=== What is required ===
Make an exact copy of all the records, one that contains none of the pictures.

=== Dataset records ===
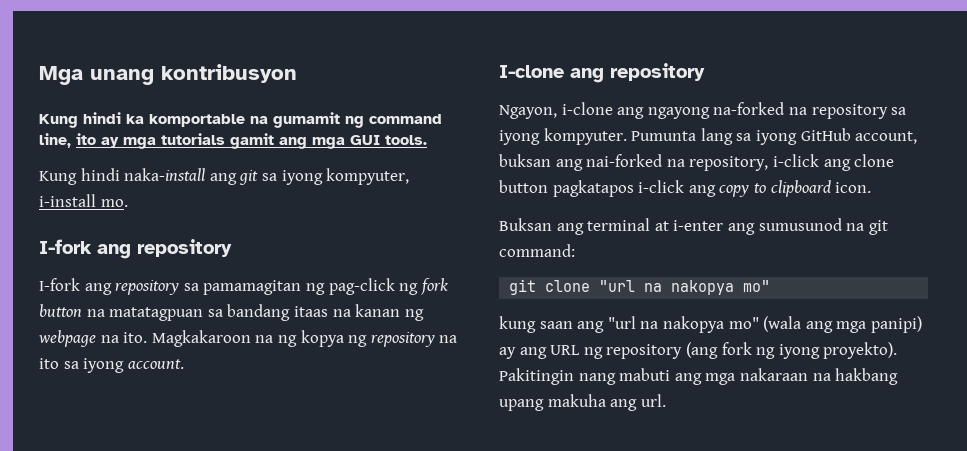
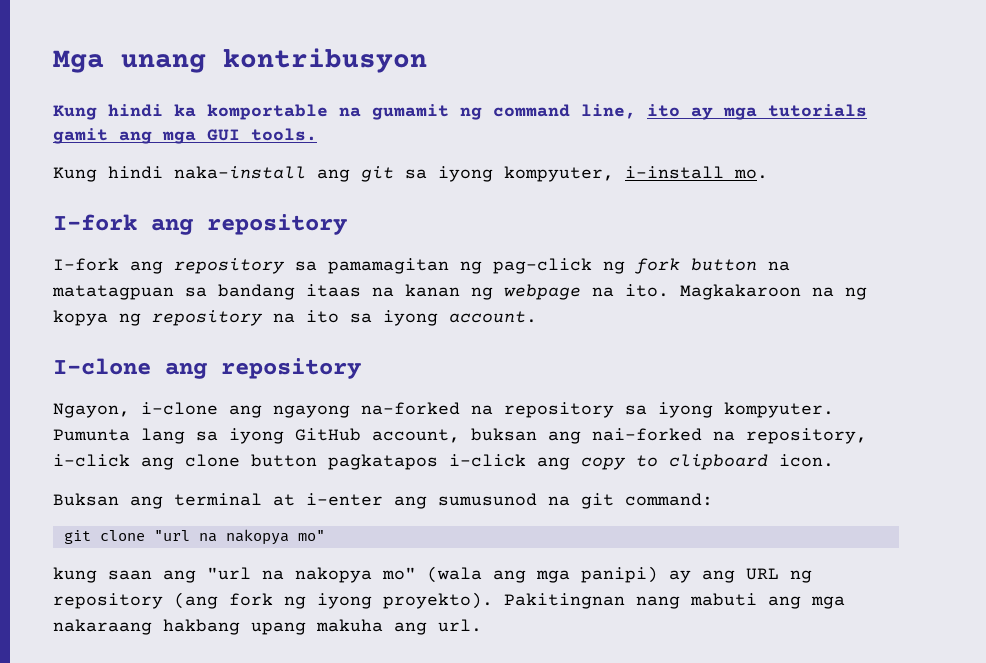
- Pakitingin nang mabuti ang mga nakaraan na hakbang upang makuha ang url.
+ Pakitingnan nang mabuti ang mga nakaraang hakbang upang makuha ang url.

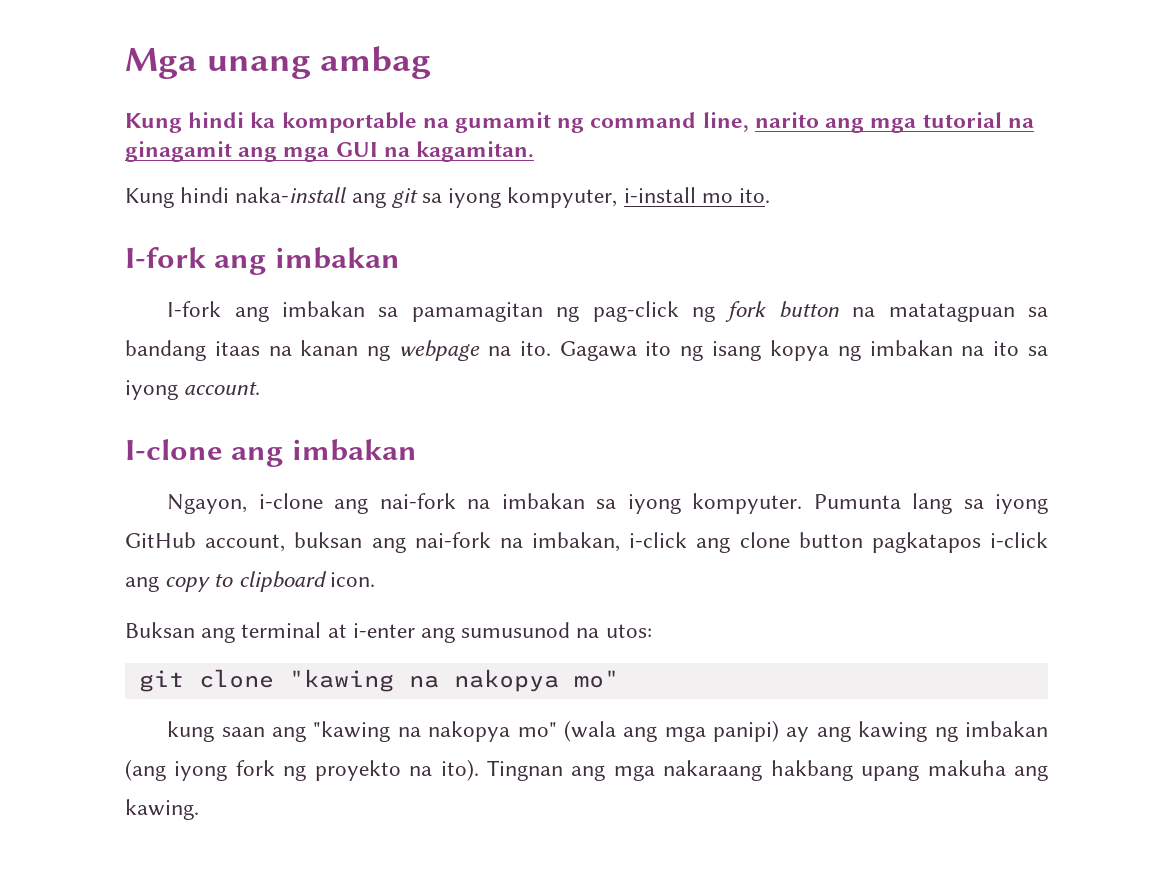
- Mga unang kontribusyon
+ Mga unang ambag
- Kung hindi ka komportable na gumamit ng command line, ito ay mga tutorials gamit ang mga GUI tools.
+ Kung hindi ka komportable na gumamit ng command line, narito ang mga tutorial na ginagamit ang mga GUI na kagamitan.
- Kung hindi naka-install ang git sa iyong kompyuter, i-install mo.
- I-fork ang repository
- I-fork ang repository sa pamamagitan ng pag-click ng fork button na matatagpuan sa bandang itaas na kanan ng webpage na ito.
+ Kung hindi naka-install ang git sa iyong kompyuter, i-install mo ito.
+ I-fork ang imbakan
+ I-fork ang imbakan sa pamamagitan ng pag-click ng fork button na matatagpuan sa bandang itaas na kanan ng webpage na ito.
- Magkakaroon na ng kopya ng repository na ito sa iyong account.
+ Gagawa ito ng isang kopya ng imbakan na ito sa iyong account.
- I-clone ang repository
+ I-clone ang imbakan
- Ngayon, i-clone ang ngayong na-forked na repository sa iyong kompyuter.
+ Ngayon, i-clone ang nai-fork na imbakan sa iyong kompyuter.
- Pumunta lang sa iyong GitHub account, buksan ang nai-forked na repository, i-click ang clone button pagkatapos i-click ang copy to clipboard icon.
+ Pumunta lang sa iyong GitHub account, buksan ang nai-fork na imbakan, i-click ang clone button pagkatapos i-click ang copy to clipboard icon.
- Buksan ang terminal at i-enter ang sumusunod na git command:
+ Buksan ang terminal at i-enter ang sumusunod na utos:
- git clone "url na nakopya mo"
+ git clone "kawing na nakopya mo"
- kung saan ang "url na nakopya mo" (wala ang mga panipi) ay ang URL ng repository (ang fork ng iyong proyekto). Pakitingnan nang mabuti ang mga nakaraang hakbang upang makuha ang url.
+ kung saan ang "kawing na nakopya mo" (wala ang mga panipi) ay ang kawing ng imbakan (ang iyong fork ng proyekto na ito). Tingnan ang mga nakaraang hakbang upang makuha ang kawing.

=== Expected output ===
- Pakitingin nang mabuti ang mga nakaraan na hakbang upang makuha ang url.
+ Pakitingnan nang mabuti ang mga nakaraang hakbang upang makuha ang url.

- Mga unang kontribusyon
+ Mga unang ambag
- Kung hindi ka komportable na gumamit ng command line, ito ay mga tutorials gamit ang mga GUI tools.
+ Kung hindi ka komportable na gumamit ng command line, narito ang mga tutorial na ginagamit ang mga GUI na kagamitan.
- Kung hindi naka-install ang git sa iyong kompyuter, i-install mo.
- I-fork ang repository
- I-fork ang repository sa pamamagitan ng pag-click ng fork button na matatagpuan sa bandang itaas na kanan ng webpage na ito.
+ Kung hindi naka-install ang git sa iyong kompyuter, i-install mo ito.
+ I-fork ang imbakan
+ I-fork ang imbakan sa pamamagitan ng pag-click ng fork button na matatagpuan sa bandang itaas na kanan ng webpage na ito.
- Magkakaroon na ng kopya ng repository na ito sa iyong account.
+ Gagawa ito ng isang kopya ng imbakan na ito sa iyong account.
- I-clone ang repository
+ I-clone ang imbakan
- Ngayon, i-clone ang ngayong na-forked na repository sa iyong kompyuter.
+ Ngayon, i-clone ang nai-fork na imbakan sa iyong kompyuter.
- Pumunta lang sa iyong GitHub account, buksan ang nai-forked na repository, i-click ang clone button pagkatapos i-click ang copy to clipboard icon.
+ Pumunta lang sa iyong GitHub account, buksan ang nai-fork na imbakan, i-click ang clone button pagkatapos i-click ang copy to clipboard icon.
- Buksan ang terminal at i-enter ang sumusunod na git command:
+ Buksan ang terminal at i-enter ang sumusunod na utos:
- git clone "url na nakopya mo"
+ git clone "kawing na nakopya mo"
- kung saan ang "url na nakopya mo" (wala ang mga panipi) ay ang URL ng repository (ang fork ng iyong proyekto). Pakitingnan nang mabuti ang mga nakaraang hakbang upang makuha ang url.
+ kung saan ang "kawing na nakopya mo" (wala ang mga panipi) ay ang kawing ng imbakan (ang iyong fork ng proyekto na ito). Tingnan ang mga nakaraang hakbang upang makuha ang kawing.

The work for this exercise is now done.